Помесь Дон Жуана с Сахаровым, он сам твердо не знал, с чем борется — с целомудрием или властью. Сладкий привкус недозволенности будил чувственность, которая казалась отвагой, а иногда и была ею. Ведь моральная неустойчивость считалась прологом к политической неблагонадежности. «Лучше изменить жене, чем партии», — двусмысленно ухмылялись советские плейбои, — надеясь одним актом задеть обеих. Власть тоже была женского рода. Обращая протест вовнутрь, диссидент пола компенсировал интимными победами гражданские поражения. Свобода звала его к подвигам, как Луку Мудищева, чья биография встречалась в самиздате не реже «Архипелага ГУЛага».
…Советский плейбой. Я вижу его, как живого: не слишком трезв, нечисто выбрит, всегда об одном. Ему уступали потому, что он не оставлял другого выбора. Настойчивость в стремлениях оборачивалась постоянством результатов. Вот так шкаф давит на пол, неизбежно оставляя следы на ковре. Рыцарь чужой постели, наш плейбой тоже верил в куртуазную любовь. Всегда беззаконная, она питалась препятствиями и жила осложнениями, тем более, что их обеспечивал не только чужой муж, но и своя коридорная.
Рухнувшая цензура похоронила этого типа под своими руинами. Откровенный век, решив, что свобода приходит нагая, рассеял тот волнующий запах неопределенности, каким славились польские духи «Быть может». Даже название их приобрело для состарившихся плейбоев иной, более грустный смысл.
Японский бог
— О-сева-ни-наримашита! — приветствовал я таможенника в Нарите, чем погрузил его в неприветливую задумчивость. Неосторожно вызубренная в самолете фраза сработала безотказно. Японцы цепенеют, слыша от чужеземца родную речь. Живя на самом краю мира, они привыкли к тому, что их не понимают. По-моему, это их устраивает.
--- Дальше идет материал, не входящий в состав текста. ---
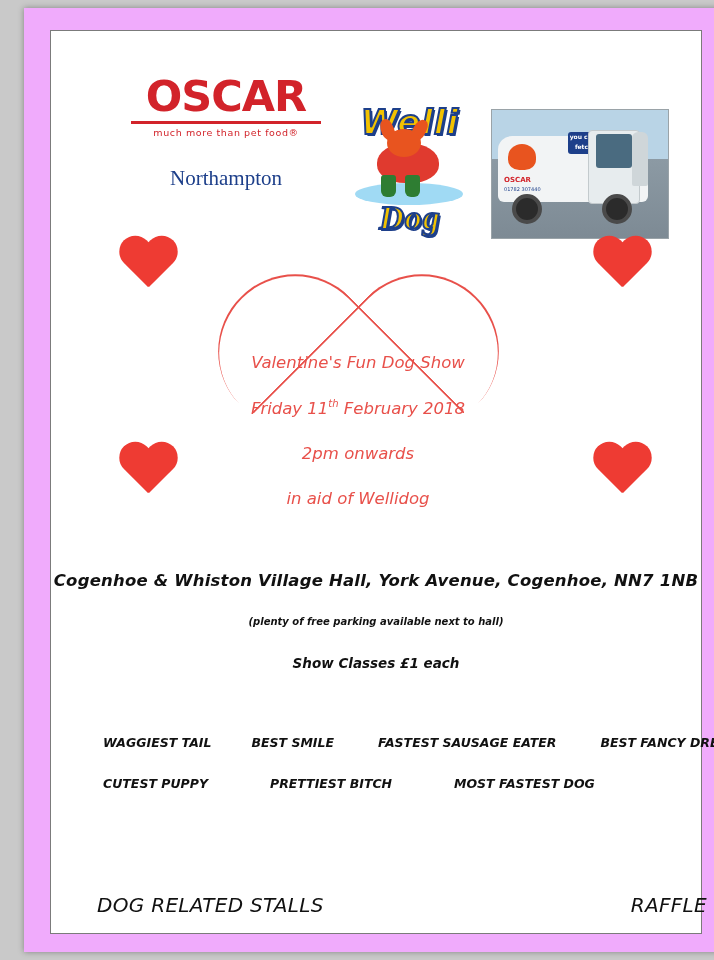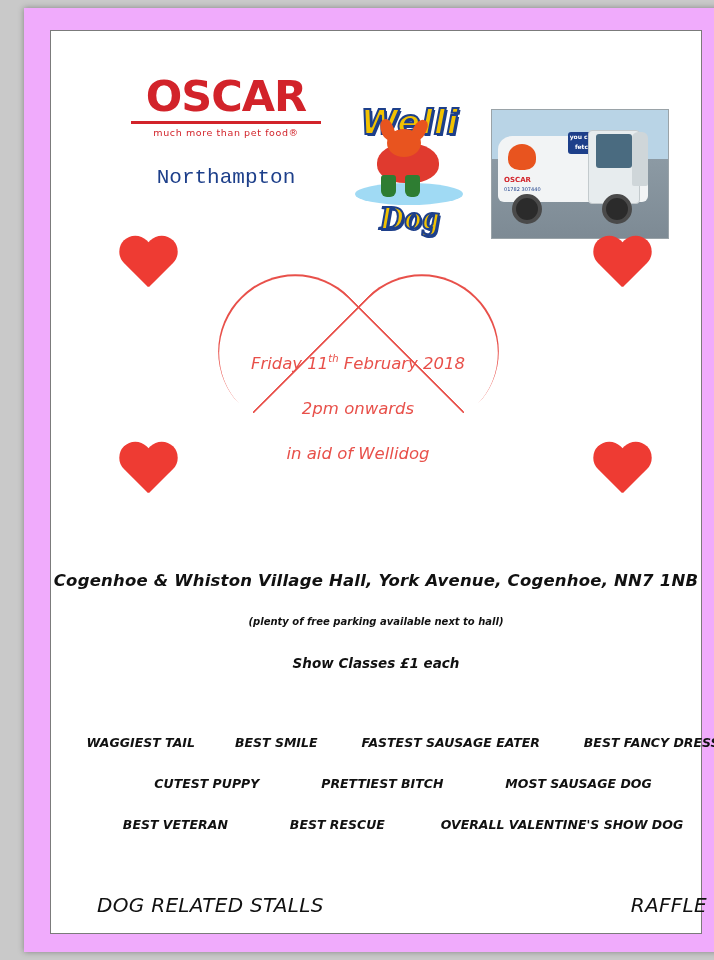--- a/index.html
+++ b/index.html
@@ -69,7 +69,7 @@
     margin-top: 28px;
     font-size: 21px;
     color: #1d3f8a;
-    font-family: Liberation Mono, monospace;
+    font-family: Liberation Serif, serif;
   }
   
   .welli-logo {

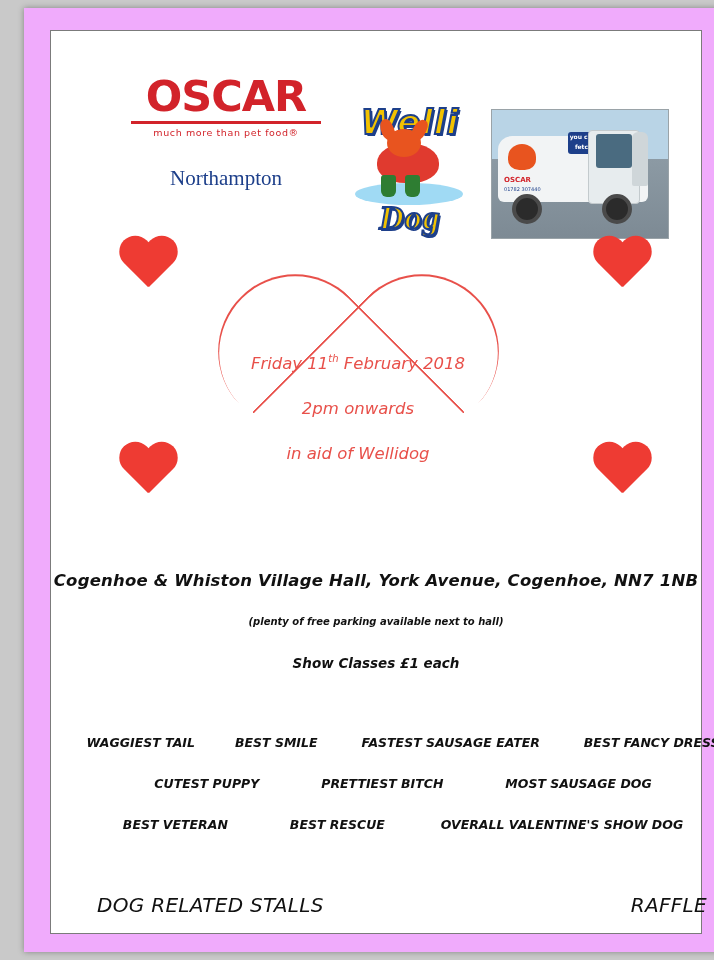--- a/index.html
+++ b/index.html
@@ -428,6 +428,7 @@
 
     <div class="big-heart"></div>
     <div class="heart-text">
+      <div>Valentine's Fun Dog Show</div>
       <div><span>Friday 11</span><sup>th</sup><span> February 2018</span></div>
       <div>2pm onwards</div>
       <div>in aid of Wellidog</div>

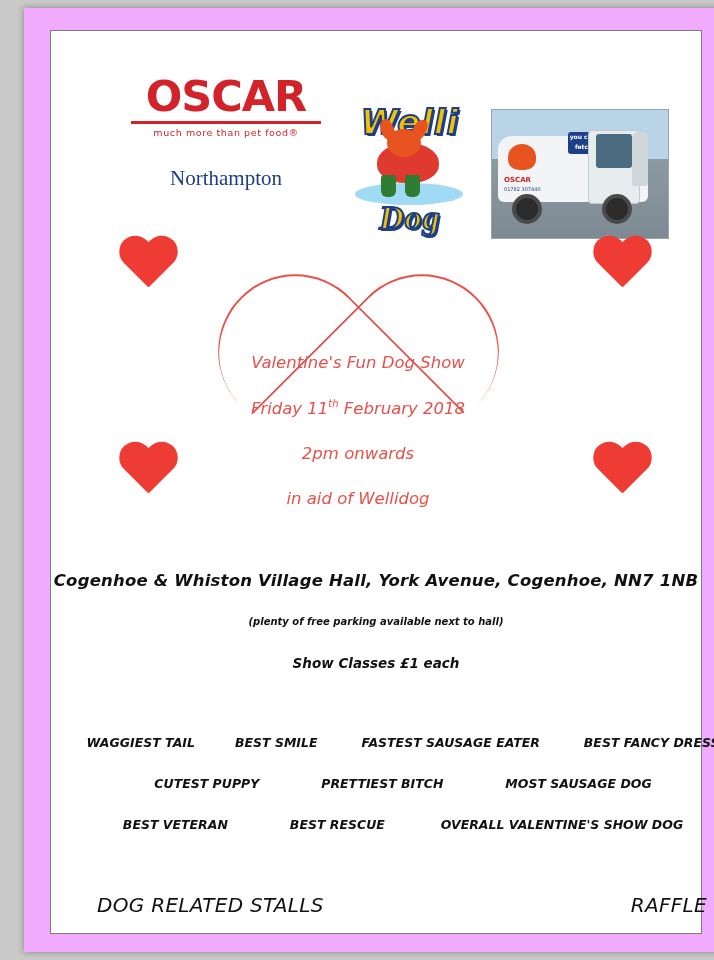--- a/index.html
+++ b/index.html
@@ -350,7 +350,7 @@
   }
   .class-row {
     display: flex;
-    justify-content: center;
+    justify-content: flex-start;
     margin-bottom: 26px;
   }
   .class-row span { white-space: nowrap; }

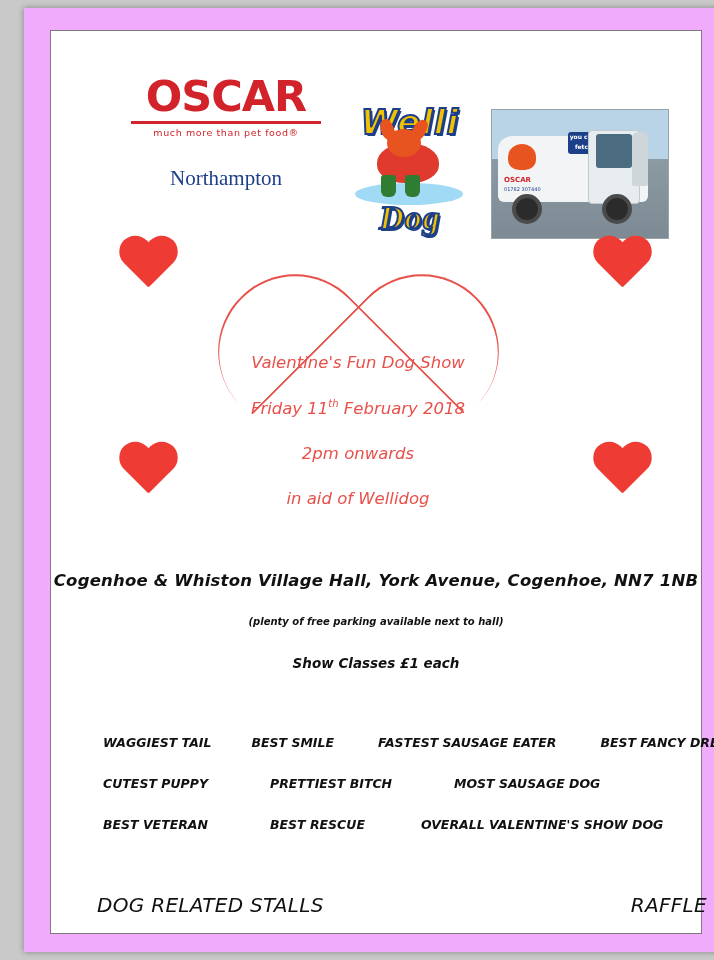--- a/index.html
+++ b/index.html
@@ -450,7 +450,7 @@
       <div class="class-row row2">
         <span>CUTEST PUPPY</span>
         <span>PRETTIEST BITCH</span>
-        <span>MOST SAUSAGE DOG</span>
+        <span>MOST FASTEST DOG</span>
       </div>
       <div class="class-row row3">
         <span>BEST VETERAN</span>

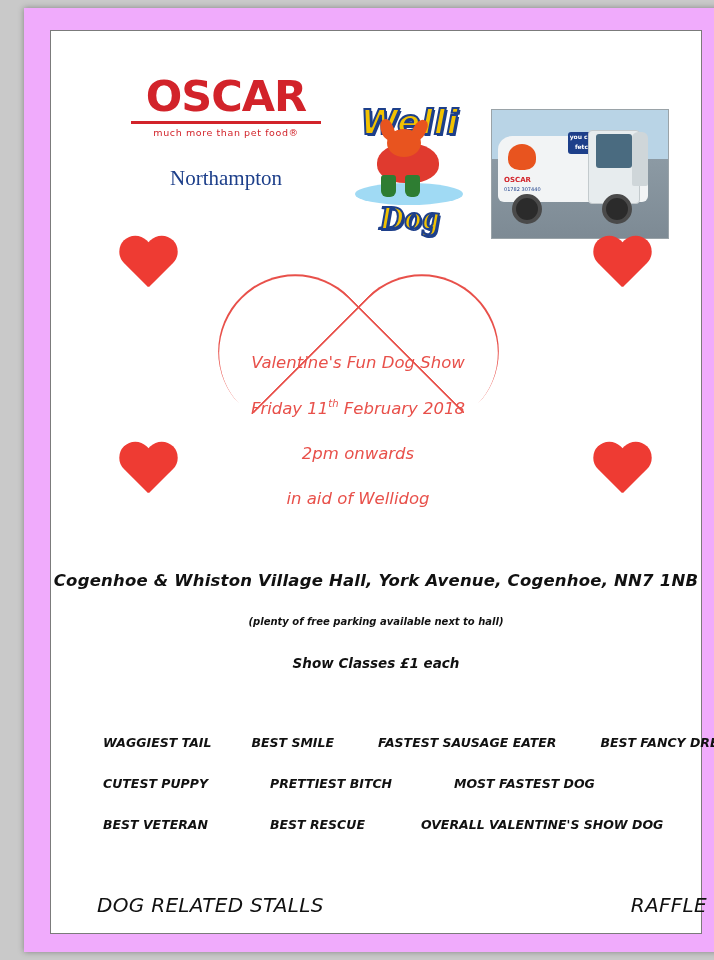--- a/index.html
+++ b/index.html
@@ -452,11 +452,6 @@
         <span>PRETTIEST BITCH</span>
         <span>MOST FASTEST DOG</span>
       </div>
-      <div class="class-row row3">
-        <span>BEST VETERAN</span>
-        <span>BEST RESCUE</span>
-        <span>OVERALL VALENTINE'S SHOW DOG</span>
-      </div>
     </div>
 
     <div class="footer">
Японцы кажутся равнодушными к тому, за что мы любим эту страну. Их легко понять. Япония долго была игрушкой Запада, и я первый не желаю с ней расстаться. Нам Япония интересна тем, что ее отличает, им не хочется выделяться вовсе. Вежливые до двусмысленности, они стойко выносят наскоки нашей любознательности, но за самурайской выдержкой стоит обида заподозренного в экзотичности народа. Никто не хочет жить в заповеднике, даже эстетическом.
Проще всего это проверить на себе. Достоевским, который открыл иностранцам «русского человека», восхищается весь мир, но сами русские больше любят Пушкина, потому что он и был всем миром. Для нас Пушкин уничтожал границу, которая выделяла Россию, но для остальных он — по обидному набоковскому выражению — «русское шампанское».
Наивный парадокс глобализации: все хотят быть как все, надеясь, что другие будут другими.
Труднее всего найти в Японии то, что о ней уже знаешь. Но это еще не значит, что этого в ней нет. Просто будущее ведет себя здесь агрессивнее, чем повсюду, вынуждая заглянуть в тот незавидный мир, что ждет нас всех.